More detail lives under docs/ (config, channels, memory, tools, multi-agent, core).


Requirements

  • Go 1.25+ (see go.mod).
  • llama-server (or compatible OpenAI-style server) reachable at the URL in config (default http://localhost:8080).
  • Long-term memory (optional) — Running Milvus and memory.embed: true with a valid milvus_addr (see examples/config.json). Omit or disable embeddings for a simpler, session-only setup.
  • Browserless (optional) — For JS-rendered search/content; compose includes a browserless service.

Manual installation

git clone https://github.com/offdev/micro-agent.git
cd micro-agent
go build -o ua ./cmd/ua

Install the binary wherever you prefer (e.g. mv ua ~/bin/). Ensure llama-server is running and points at your model.

Configuration

  • Default config path: $UA_CONFIG or ~/.micro-agent/config.json. Missing file is OK; environment variables override file values.
  • Copy and edit examples/config.json as a starting point.
  • Optional prompts: SYSTEM.md next to your workdir parent (~/.micro-agent/SYSTEM.md by default), AGENTS.md under the workdir, and per-agent definitions under ~/.micro-agent/agents/.

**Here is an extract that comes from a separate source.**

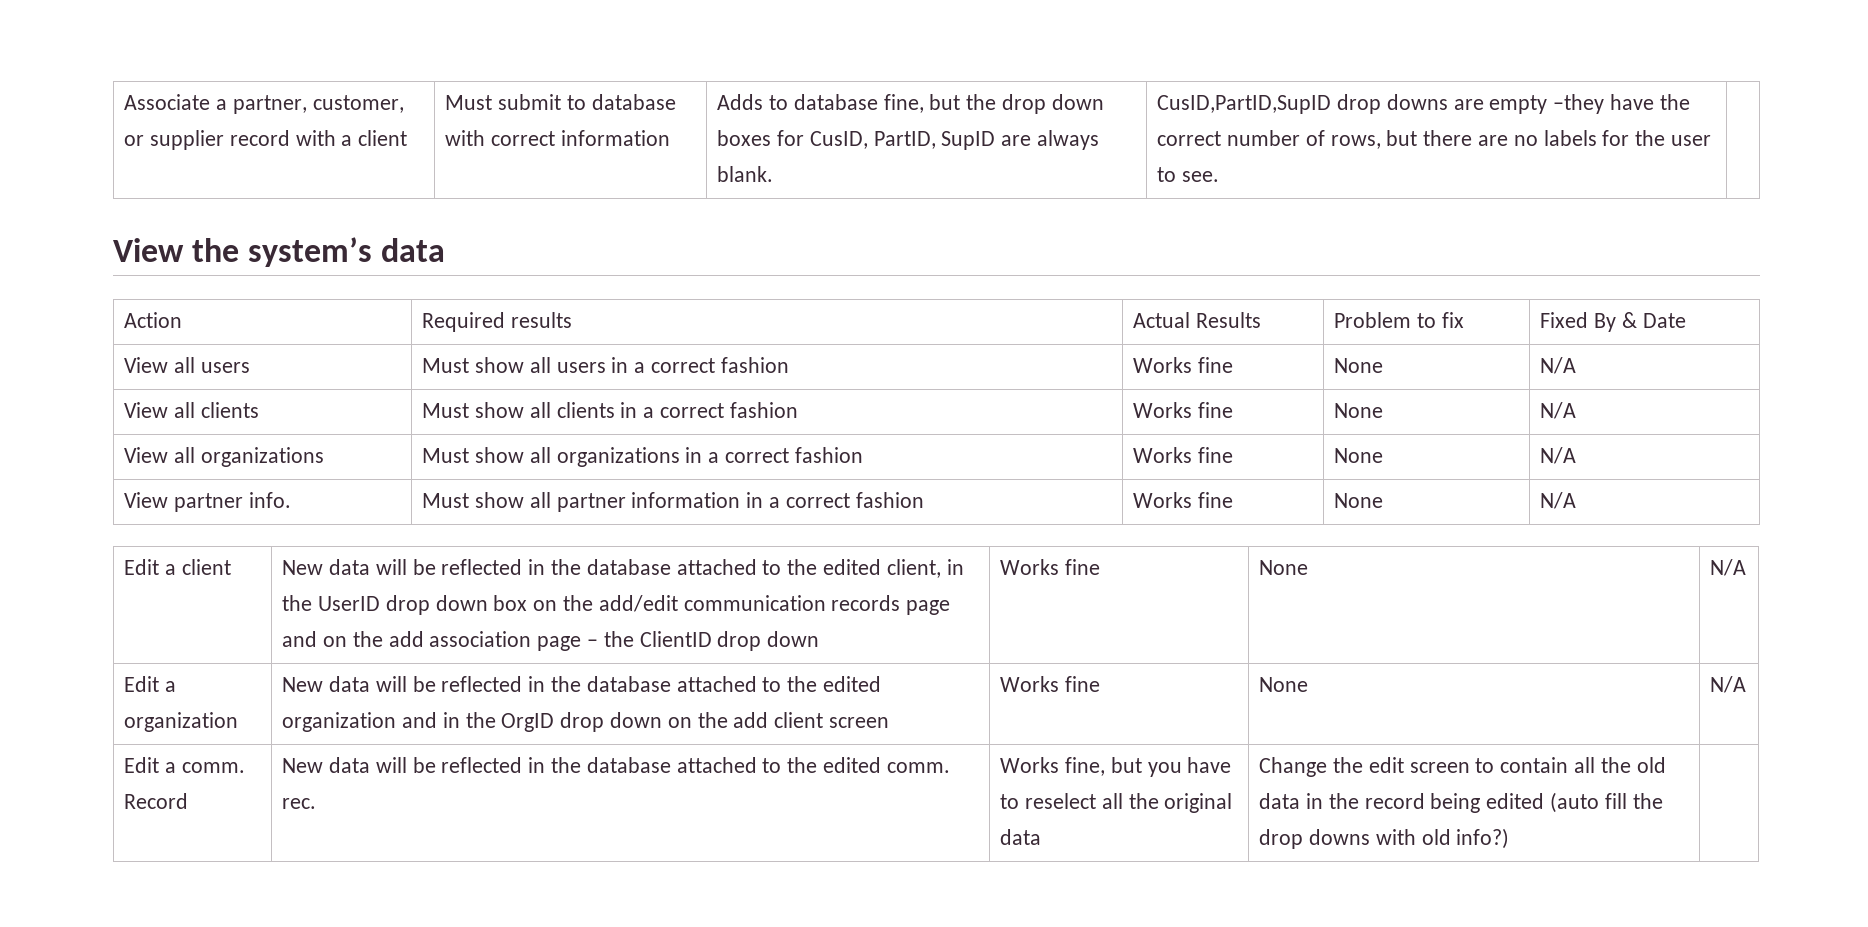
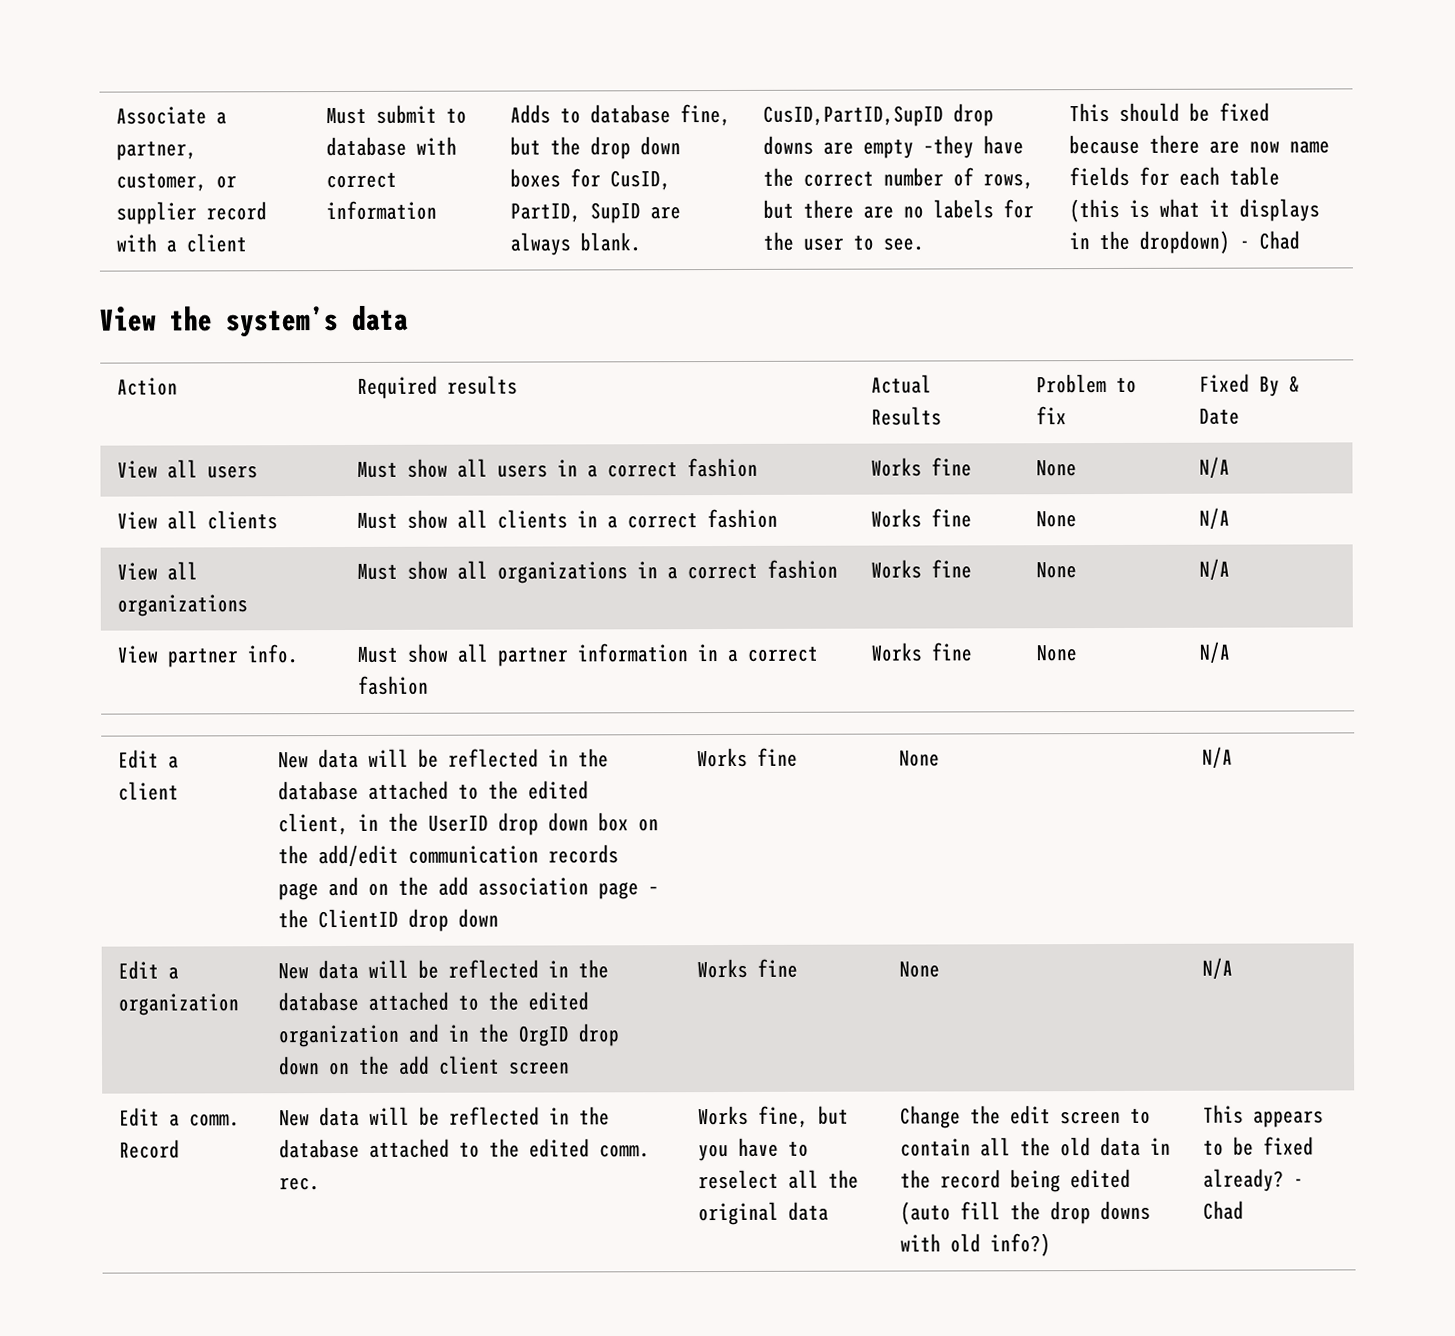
+ This should be fixed because there are now name fields for each table (this is what it displays in the dropdown) - Chad
+ This appears to be fixed already? - Chad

Important environment variables (see also comments in cmd/ua/main.go):

Variable Role
LLAMA_URL Base URL of llama-server
WORKDIR Process working directory for tools
MEMORY_EMBED false to skip embeddings / long-term memory store
MILVUS_ADDR Milvus gRPC address (e.g. localhost:19530)
TELEGRAM_BOT_TOKEN Enables Telegram channel + tool
HTTP_CHANNEL_ENABLED Enables HTTP channel + embedded chat UI
HTTP_CHANNEL_LISTEN HTTP listen address (default 127.0.0.1:8765)
HTTP_CHANNEL_TOKEN Optional shared secret (X-UA-Token) for /api/chat
BROWSERLESS_URL Browserless HTTP URL for browser tools
CRON_ENABLED Enables heartbeat channel (often with --daemon)

Running locally

From the repository root after go build:

./ua
  • With a TTY, you get the CLI by default. Use --daemon for headless mode (requires another channel such as Telegram or cron, or the process will exit with “no channels configured”).
  • Use --interactive to force the CLI when stdin is not a TTY.
  • For browser chat, set HTTP_CHANNEL_ENABLED=true and open http://127.0.0.1:8765 (or your configured listen address).

HTTP chat UI behavior

  • Streaming output uses SSE events (thinking, delta, error, done) in arrival order.
  • Long lines and long tokens wrap cleanly; horizontal scrolling is disabled.
  • Input controls: Enter sends the message, Shift+Enter inserts a newline.
  • Response whitespace is preserved (including leading spaces in streamed deltas).
  • Attachments — “Attach documents” sends multipart POST /api/chat with session_id, message, and repeated file parts (plain text, PDF, images for vision, and other types per docs/channel.md). With no files selected, the UI uses JSON as before.
  • If the HTTP channel is protected with HTTP_CHANNEL_TOKEN, set localStorage.ua_http_token in the browser devtools (or equivalent) so requests include X-UA-Token.

CLI attachments

  • Run /attach /path/to/file (quote paths with spaces) one or more times, then send your message on the next line. Pending paths are applied to that line only. Errors for a given file go to stderr.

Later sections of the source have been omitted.